Make no mistake: The earth has moved beneath the feet of higher education. Exacerbating the exodus of traditional funding sources is the new entry of online learning, $10,000 degrees, and the rise of competency-based college credits. These innovations will alter forever the cost and method of the delivery of learning. If research universities hope to survive these disruptions, they must become disruptors and/or market leaders themselves. They must break the mold of traditional education through capitalizing on innovative methods to raise new revenue. Our research universities’ quest for survival stands a far better chance of success if they devise a systematic, market-driven strategy to pursue IP licensing and industry-sponsored research.

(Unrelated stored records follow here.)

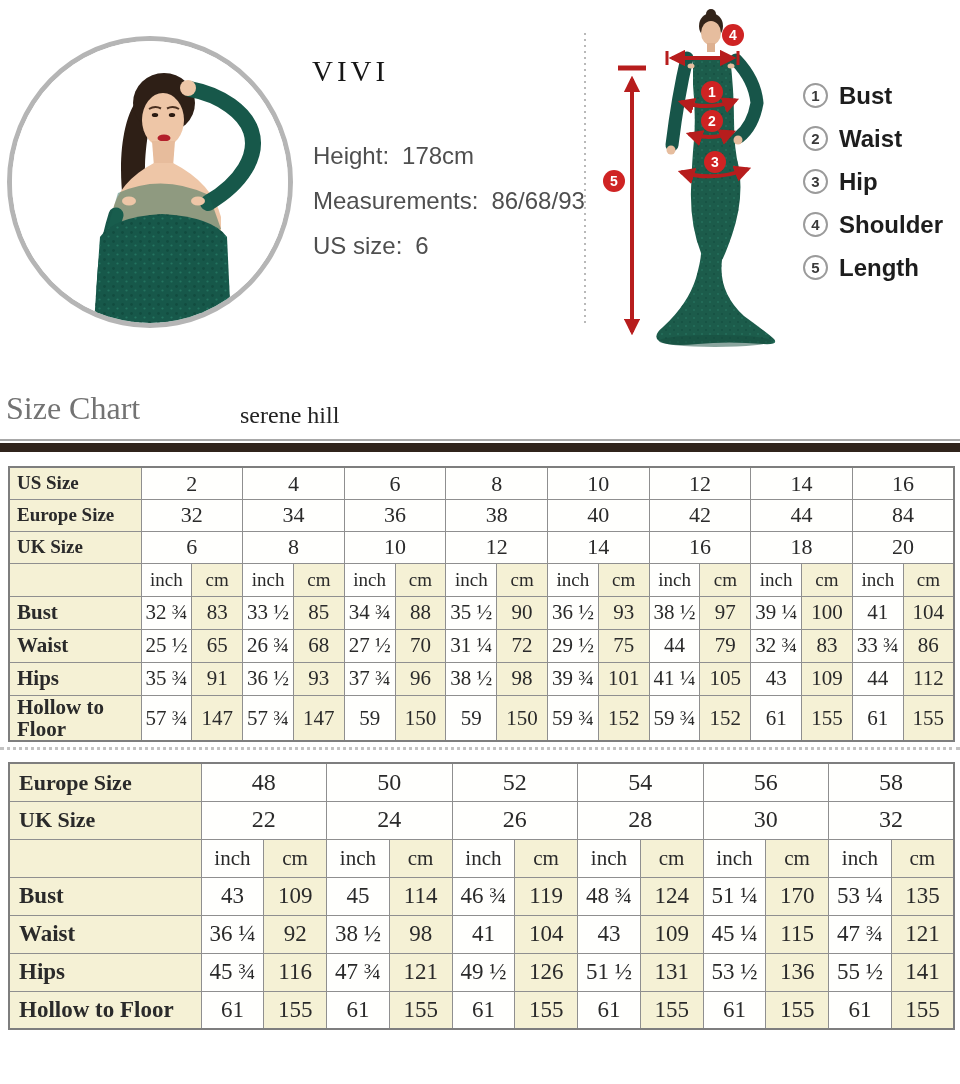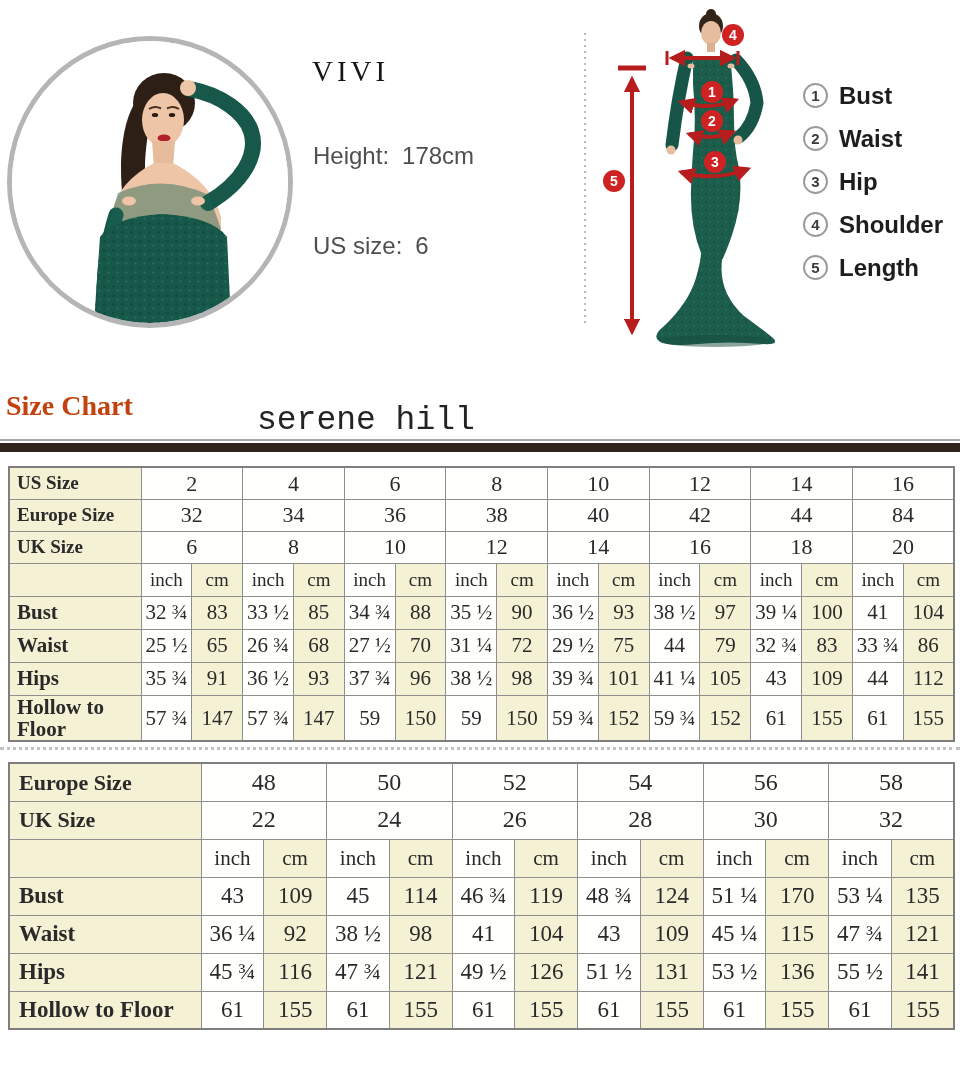"Measurements: 86/68/93" div.info-line { html: none -> <div> <span>Measurements:</span><span>86/68/93</span> </div> }
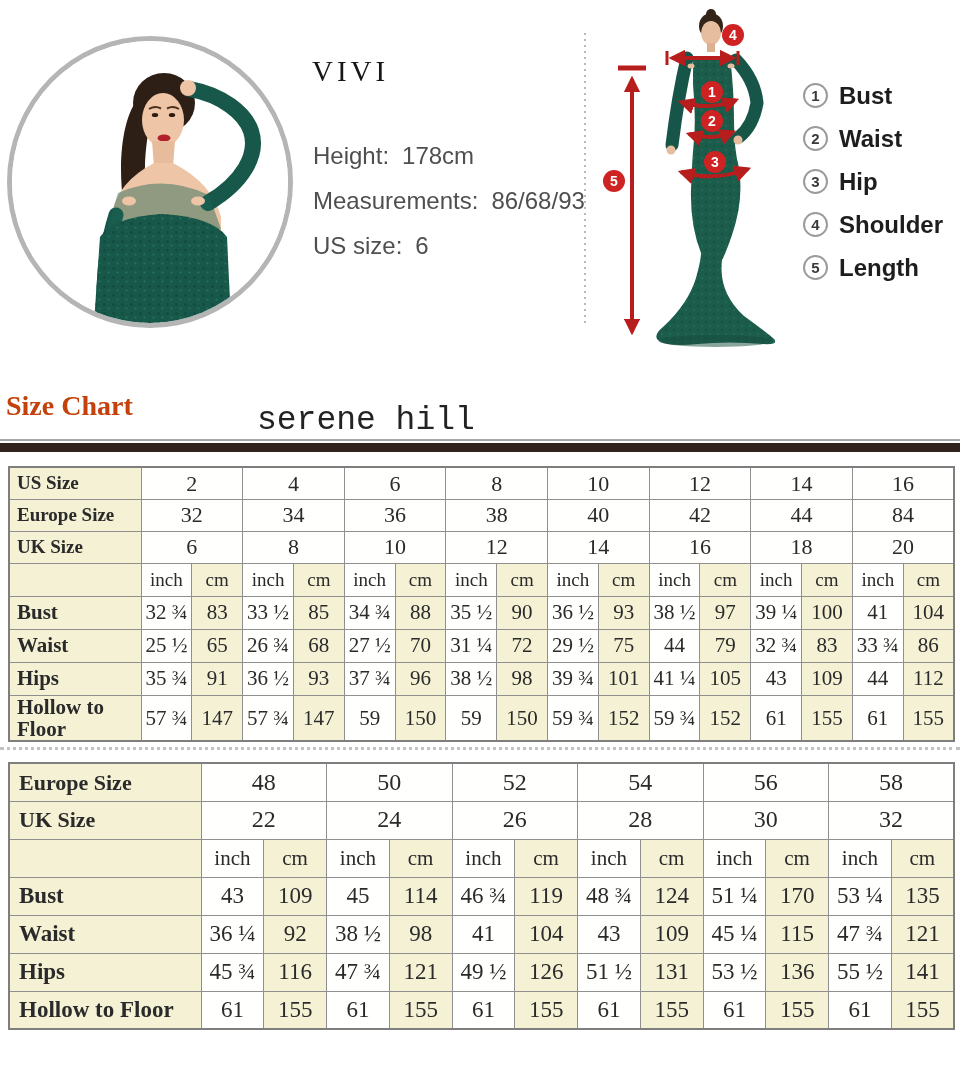"Size Chart" .sc-title { color: #c2410c -> #737373; font-size: 28px -> 32px; font-weight: bold -> normal }
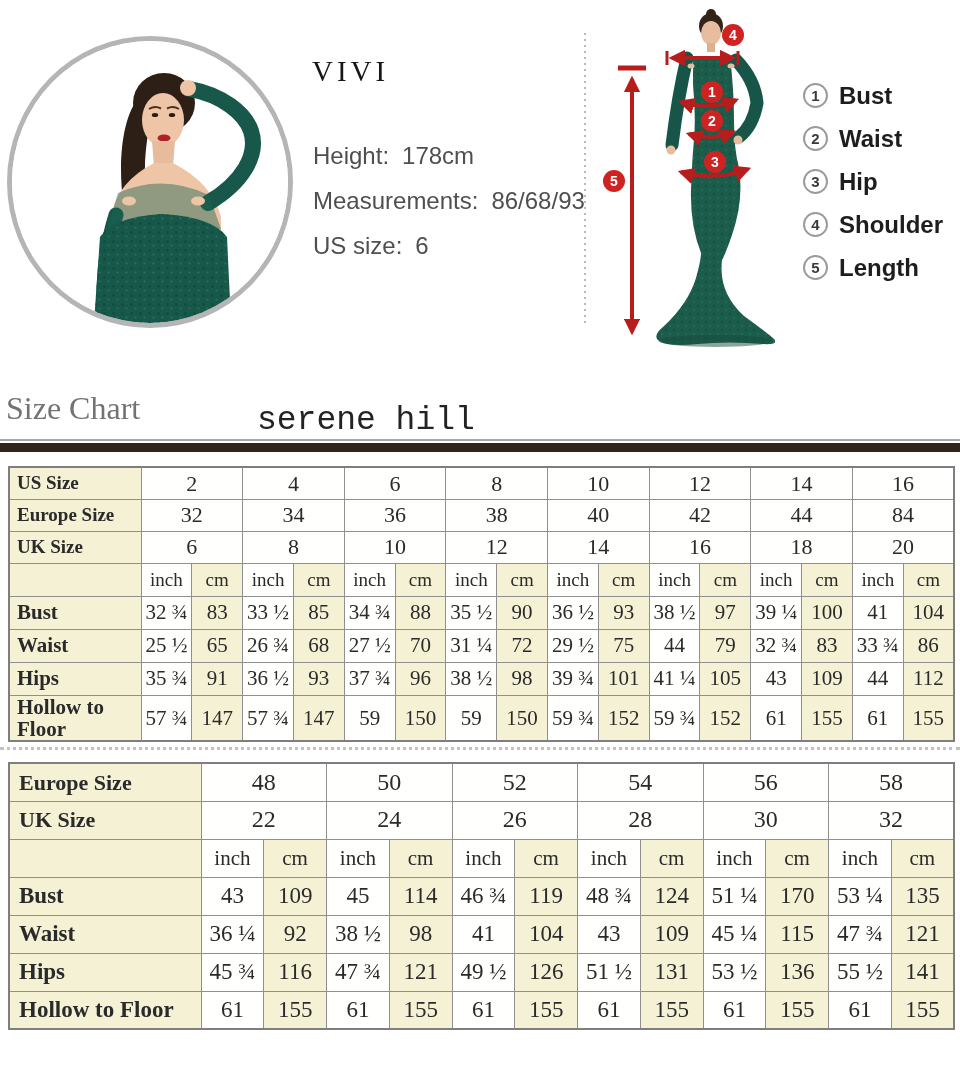"serene hill" .sc-sub { font-family: Liberation Mono, monospace -> Liberation Serif, serif; font-size: 33px -> 24px; left: 257px -> 240px }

A number of research institutions have of course begun this effort. Stanford University provides the model. Between 1970 and 2011, according to its Office of Technology Licensing, Stanford accrued roughly $1.4 billion in cumulative royalties. A number of other research universities also are capitalizing on this alternative revenue source. Given the breadth and depth of the challenges universities face, the time for the rest to embark on such strategies is past due.

Thomas K. Lindsay, PhD, is Director of the Center for Higher Education at the Texas Public Policy Foundation and former Deputy Chairman and COO of the National Endowment for the Humanities.

David Sym-Smith is a Partner and Executive in Residence at Mobility Ventures. David is a 20-plus year wireless industry veteran who has served as senior executive of global corporations as well as at several startups.